While traces of Russian influence operations can be found targeting many of the countries that have been backing Ukraine with weapons, financial support or other aid, it appears the most intense efforts have centered on a handful of countries viewed by the Kremlin as perhaps the most vulnerable.
“We believe that France, Germany, Poland, and Turkey are the primary targets of this influence narrative based on observed influence activities,” Recorded Future said in the report, released Thursday.
The report’s authors said they made the determination based, in large part, on how various Russian-backed influence networks all seemed to coalesce around certain themes, as if to chip away at existing concerns and divisions in each of the four countries.
“They do have a pretty good pulse on what some of those issues are or what some of those concerns are 100 days into this (war),” Brian Liston, a senior cyberthreat intelligence analyst at Recorded Future, told VOA.
And while it is difficult to determine the extent to which these Russian influence operations are “chipping away” at the pro-Ukraine coalition, Liston said, it is likely the Kremlin is willing to be patient.
“I think they view this as an opportunity to try to drill into some of those disagreements and grievances and try to fracture out that coalition piece by piece and hopefully in the hope that it will crumble,” he said.
The approach is one U.S. officials have seen before.
Earlier this year, the U.S. Department of Homeland Security warned that “malign foreign powers,” including Russia, were taking a page out of the Kremlin’s election interference playbook and again seeking to amplify divisions in American society.
The department’s most recent National Terrorism Advisory System Bulletin, issued last month, echoed the concerns about Russia, further warning that Moscow could soon bolster its disinformation campaigns with an eye toward the 2022 midterm elections.
Recorded Future said Russia might be laying similar groundwork in France, Germany, Poland and Turkey.
“Attempts to stir internal discontent toward a country’s existing leadership will very likely precede future attempts to engage in malign influence during election cycles and other target-specific political milestones, in hope of projecting a candidate, party, or platform more in alignment with, or at least less abrasive to, Russia’s strategic objectives in Ukraine,” the report said.
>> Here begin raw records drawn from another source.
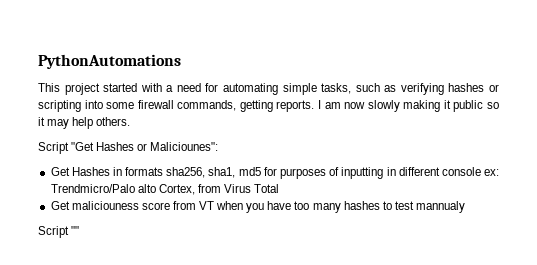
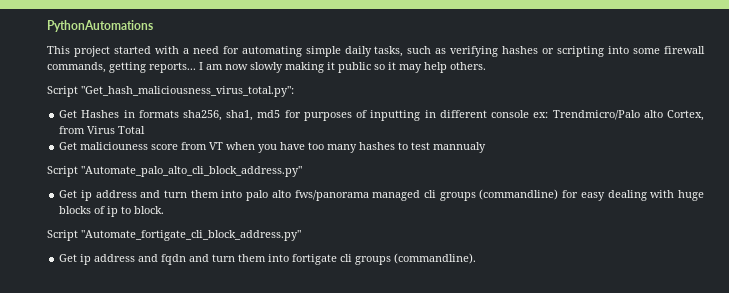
- This project started with a need for automating simple tasks, such as verifying hashes or scripting into some firewall commands, getting reports.
+ This project started with a need for automating simple daily tasks, such as verifying hashes or scripting into some firewall commands, getting reports...
- Script "Get Hashes or Maliciounes":
+ Script "Get_hash_maliciousness_virus_total.py":
- Script ""
+ Script "Automate_palo_alto_cli_block_address.py"
+ Get ip address and turn them into palo alto fws/panorama managed cli groups (commandline) for easy dealing with huge blocks of ip to block.
+ Script "Automate_fortigate_cli_block_address.py"
+ Get ip address and fqdn and turn them into fortigate cli groups (commandline).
In each case, the Russian-backed media outlets, influencers and troll farms have tailored their messages in the hopes of generating a following among key audiences.
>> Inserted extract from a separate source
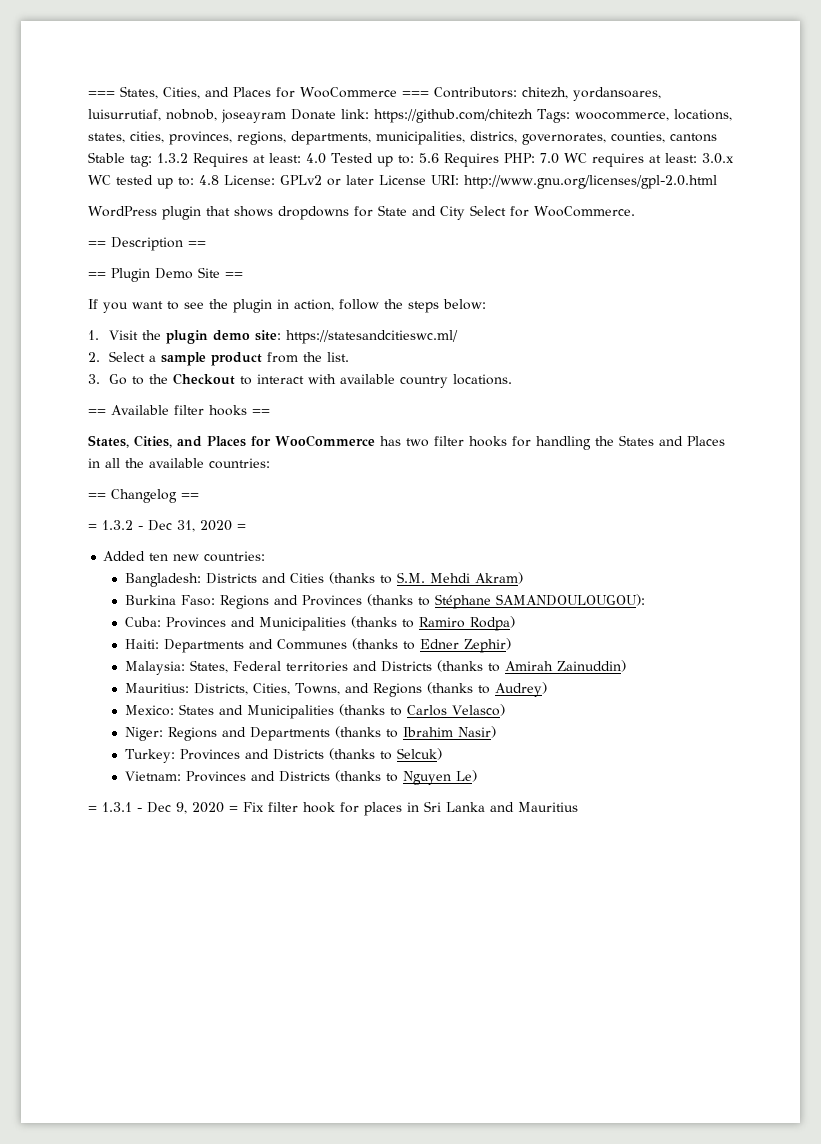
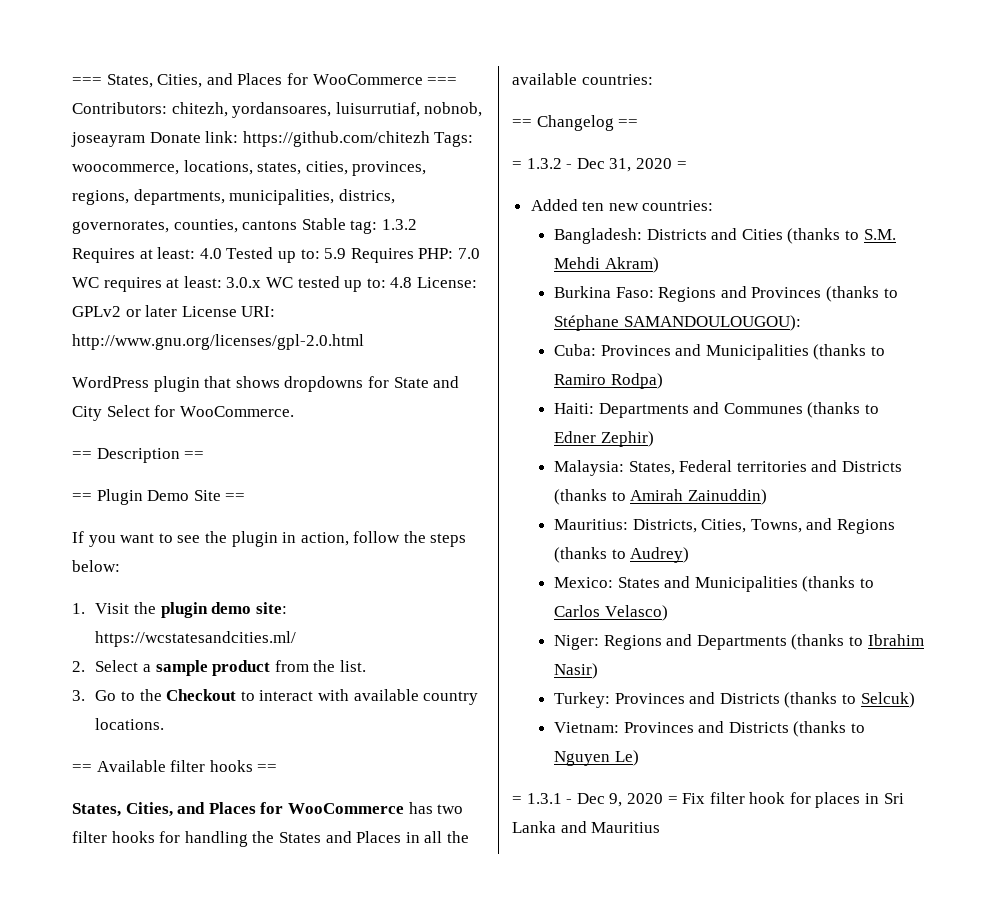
- === States, Cities, and Places for WooCommerce === Contributors: chitezh, yordansoares, luisurrutiaf, nobnob, joseayram Donate link: https://github.com/chitezh Tags: woocommerce, locations, states, cities, provinces, regions, departments, municipalities, districs, governorates, counties, cantons Stable tag: 1.3.2 Requires at least: 4.0 Tested up to: 5.6 Requires PHP: 7.0 WC requires at least: 3.0.x WC tested up to: 4.8 License: GPLv2 or later License URI: http://www.gnu.org/licenses/gpl-2.0.html
+ === States, Cities, and Places for WooCommerce === Contributors: chitezh, yordansoares, luisurrutiaf, nobnob, joseayram Donate link: https://github.com/chitezh Tags: woocommerce, locations, states, cities, provinces, regions, departments, municipalities, districs, governorates, counties, cantons Stable tag: 1.3.2 Requires at least: 4.0 Tested up to: 5.9 Requires PHP: 7.0 WC requires at least: 3.0.x WC tested up to: 4.8 License: GPLv2 or later License URI: http://www.gnu.org/licenses/gpl-2.0.html
- 1. Visit the plugin demo site: https://statesandcitieswc.ml/
+ 1. Visit the plugin demo site: https://wcstatesandcities.ml/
“(In) France specifically, about not going too far or maybe President (Emmanuel) Macron wanting to bargain with Russia,” Liston said.
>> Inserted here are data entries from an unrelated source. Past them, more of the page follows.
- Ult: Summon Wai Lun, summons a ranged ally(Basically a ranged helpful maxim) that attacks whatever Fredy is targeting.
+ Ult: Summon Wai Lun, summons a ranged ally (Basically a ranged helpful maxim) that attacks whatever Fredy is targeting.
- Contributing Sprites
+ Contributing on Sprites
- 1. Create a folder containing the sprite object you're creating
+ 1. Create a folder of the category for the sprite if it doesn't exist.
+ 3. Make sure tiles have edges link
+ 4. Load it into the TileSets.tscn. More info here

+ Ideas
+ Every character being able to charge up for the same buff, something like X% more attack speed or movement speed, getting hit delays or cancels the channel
Recorded Future found that in Germany, Russian influence campaigns have been twofold, drilling down on debates over whether the country is not doing enough or perhaps doing too much to support Ukraine, while also seeking to create alarm over Ukrainian refugees coming into the country.
In Turkey, Russian operatives found a host of so-called wedge issues to their liking.
Starting in late May, Recorded Future found multiple examples of pro-Russian media and pro-Russian influence networks harping on Turkey’s concerns about Finland and Sweden moving to join NATO. Multiple articles focused on the Finnish and Swedish arms embargoes against Turkey, as well as on Turkish demands that both countries extradite individuals linked to the Kurdistan Workers’ Party.
Additionally, Recorded Future said a Russian troll farm known as Cyber Front Z spread memes on Telegram designed to amplify Turkey’s concerns while portraying Turkish President Recep Tayyip Erdogan as dead set against NATO expansion.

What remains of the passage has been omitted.